Basilica Santuario

A ben ragione possiamo dire che il 13 novembre si colloca nella storia della città di Afragola e del culto antoniano napoletano come un giorno indimenticabile.

Su richiesta formulata dall’Arcivescovo metropolita di Napoli, Cardinale Michele Giordano, e promossa dalla Provincia dei Frati Minori di Napoli, la Congregazione per il Culto Divino e la Disciplina dei Sacramenti, con decreto dell’8 giugno 2004, ha concesso la dignità e il titolo di “basilica minore” al santuario di S. Antonio di Afragola.

Il 13 giugno seguente, il vicario generale dell’arcidiocesi, Mons. Filippo lannone, ha annunciato l’evento alla innumerevole folla di fedeli che riempiva la piazza antistante il santuario in occasione dell’annuale festa in onore di S. Antonio ed è così iniziato per la comunità ecclesiale afragolese un tempo di riflessione e formazione, per accogliere in maniera consapevole e responsabile un dono così straordinario da parte della Santa Sede.

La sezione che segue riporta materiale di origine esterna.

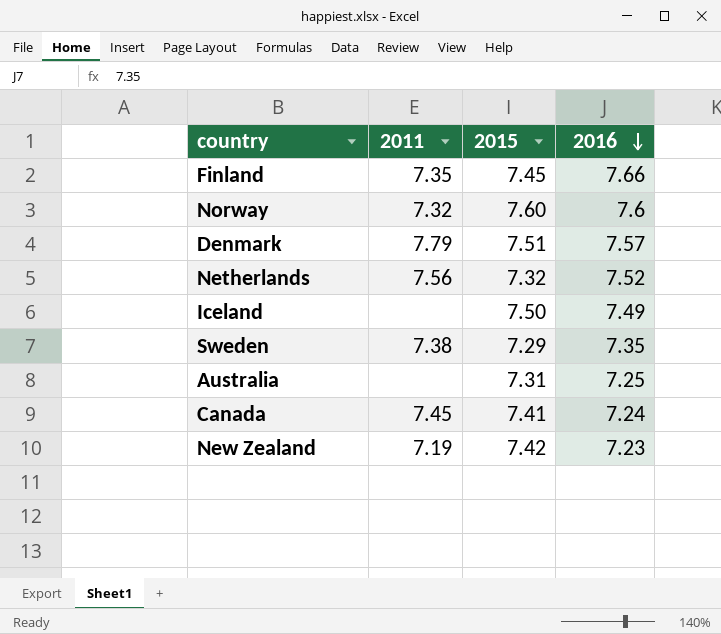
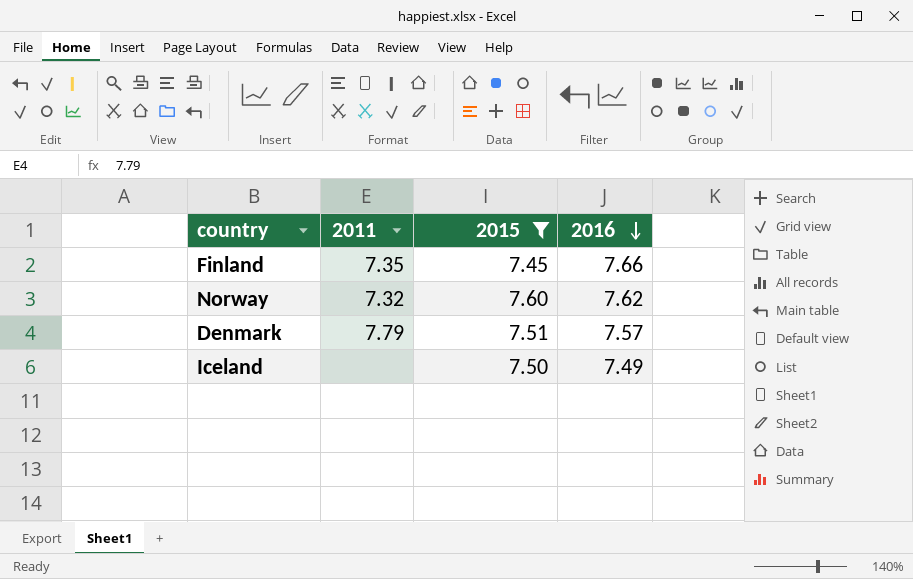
filter: none -> 2015 >= 7.45
Norway | 2016: 7.6 -> 7.62

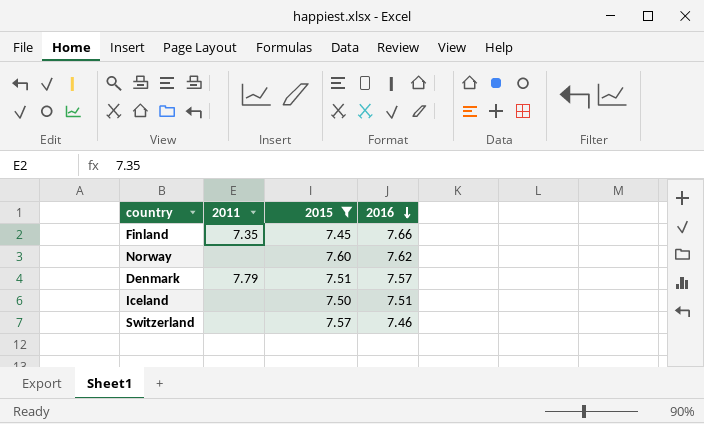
Norway | 2011: 7.32 -> none
Iceland | 2016: 7.49 -> 7.51
row Switzerland: none -> none | 7.57 | 7.46

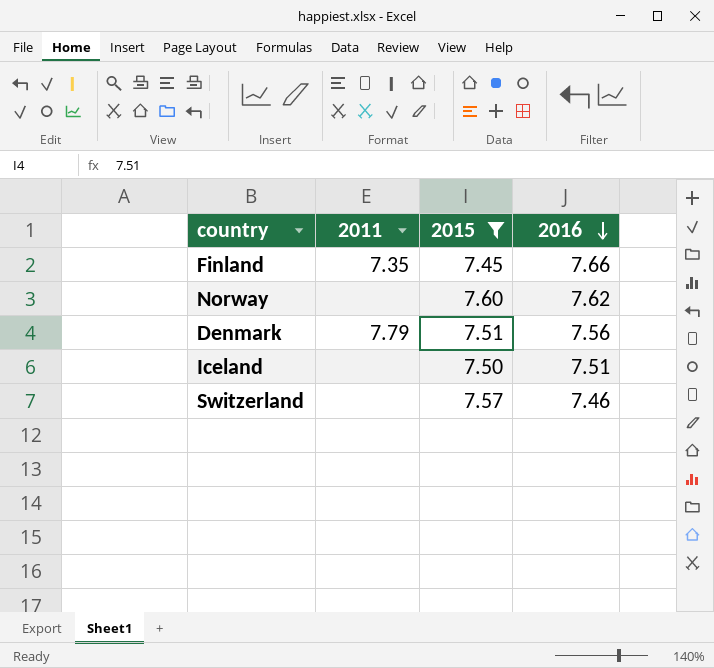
Denmark | 2016: 7.57 -> 7.56

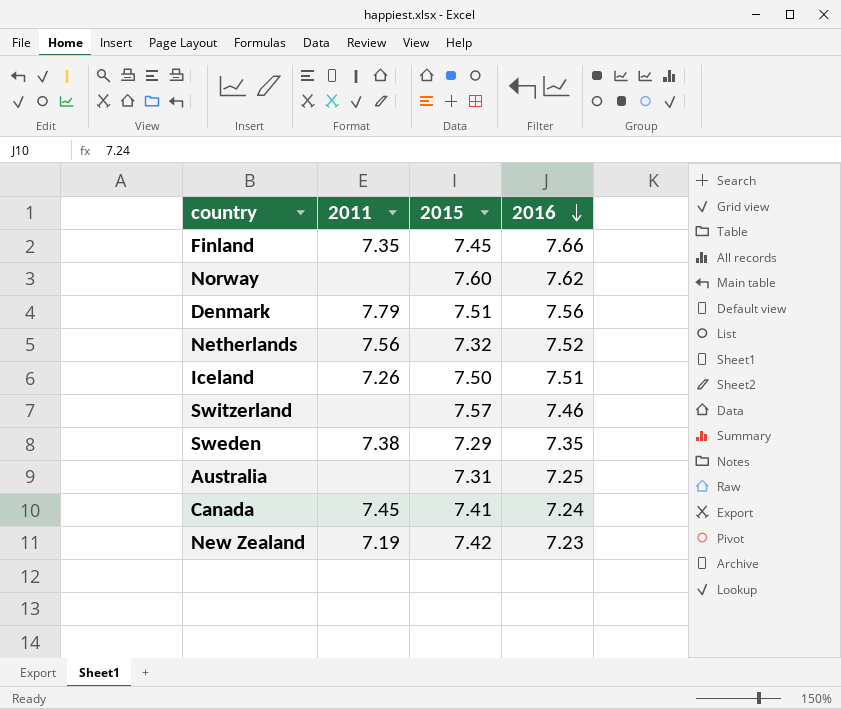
filter: 2015 >= 7.45 -> none
Iceland | 2011: none -> 7.26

Un gran numero di fedeli, insieme alle autorità civili, una folta rappresentanza di tutte le forze armate, il clero diocesano e i frati minori della nostra Provincia, primo fra tutti il nostro P. Provinciale, Luigi Ortaglio, hanno atteso, in Piazza Gianturco, il Card. Michele Giordano. Dopo il saluto del M.R.P. Provinciale, del parroco e dei frati della comunità Sua Eminenza è stato accompagnato processionalmente al santuario, ove è stato accolto festosamente dalla fanfara dell’Arma dei Carabinieri e con tutto il calore e l’entusiasmo propri del popolo napoletano. Sul pronao del tempio il sindaco, Dottor Santo Salzano, ha dato il benvenuto a Sua Eminenza, ringraziandolo per aver curato la concessione del titolo di basilica all’antico santuario antoniano afragolese. Quindi il Cardinale ha scoperto la scritta “Pontificia Basilica S. Antonio” posta sul frontone della chiesa insieme a due stemmi, l’uno “pontifico” e l’altro “francescano”, in marmo bianco di Carrara. I lavori della tinteggiatura della facciata e della scritta sono stati realizzati con le sole offerte dei fedeli, mentre gli stemmi sono stati offerti dall’Ordine Francescano Secolare della nostra parrocchia. È seguita la solenne Celebrazione Eucaristica presieduta dal Cardinale Giordano, all’inizio della quale il Ministro Provinciale ha rivolto all’Arcivescovo un indirizzo di saluto e di ringraziamento evidenziando le motivazioni della concessione del titolo di basilica e le responsabilità derivanti per l’intera comunità ecclesiale e la famiglia francescana. Il parroco, a nome dei frati, ha donato all’Arcivescovo una croce pettorale in oro, lavorata da Giorgio Ascione di Torre del Greco. Subito dopo il cancelliere arcivescovile, Mons. Carlo Pinto, ha dato lettura del decreto della Congregazione. Nell’omelia il Cardinale ha illustrato il significato liturgico del titolo di basilica pontificia, commentando efficacemente la liturgia della Parola della XXXIII domenica del tempo ordinario. Sulla scorta dell’espressione evangelica “Verranno giorni in cui non resterà pietra su pietra che non venga distrutta” (Le 21,6), il Celebrante ha messo a confronto la bellezza transitoria del santuario costruito dall’uomo con l’eternità e la pienezza del regno di Dio.

Prima dei riti di congedo al rettore della basilica l’Arcivescovo ha consegnato la mozzetta e la stola come segno della nuova dignità concessa al tempio antoniano di Afragola, quindi è stata scoperta una lapide commemorativa dell’evento. Per consentire alle diverse migliaia di fedeli che non potevano essere accolti nel tempio ed affollavano l’area esterna, nella piazzetta antistante la chiesa è stato collocato un maxi­schermo che ha permesso a tutti di prendere parte alla celebrazione.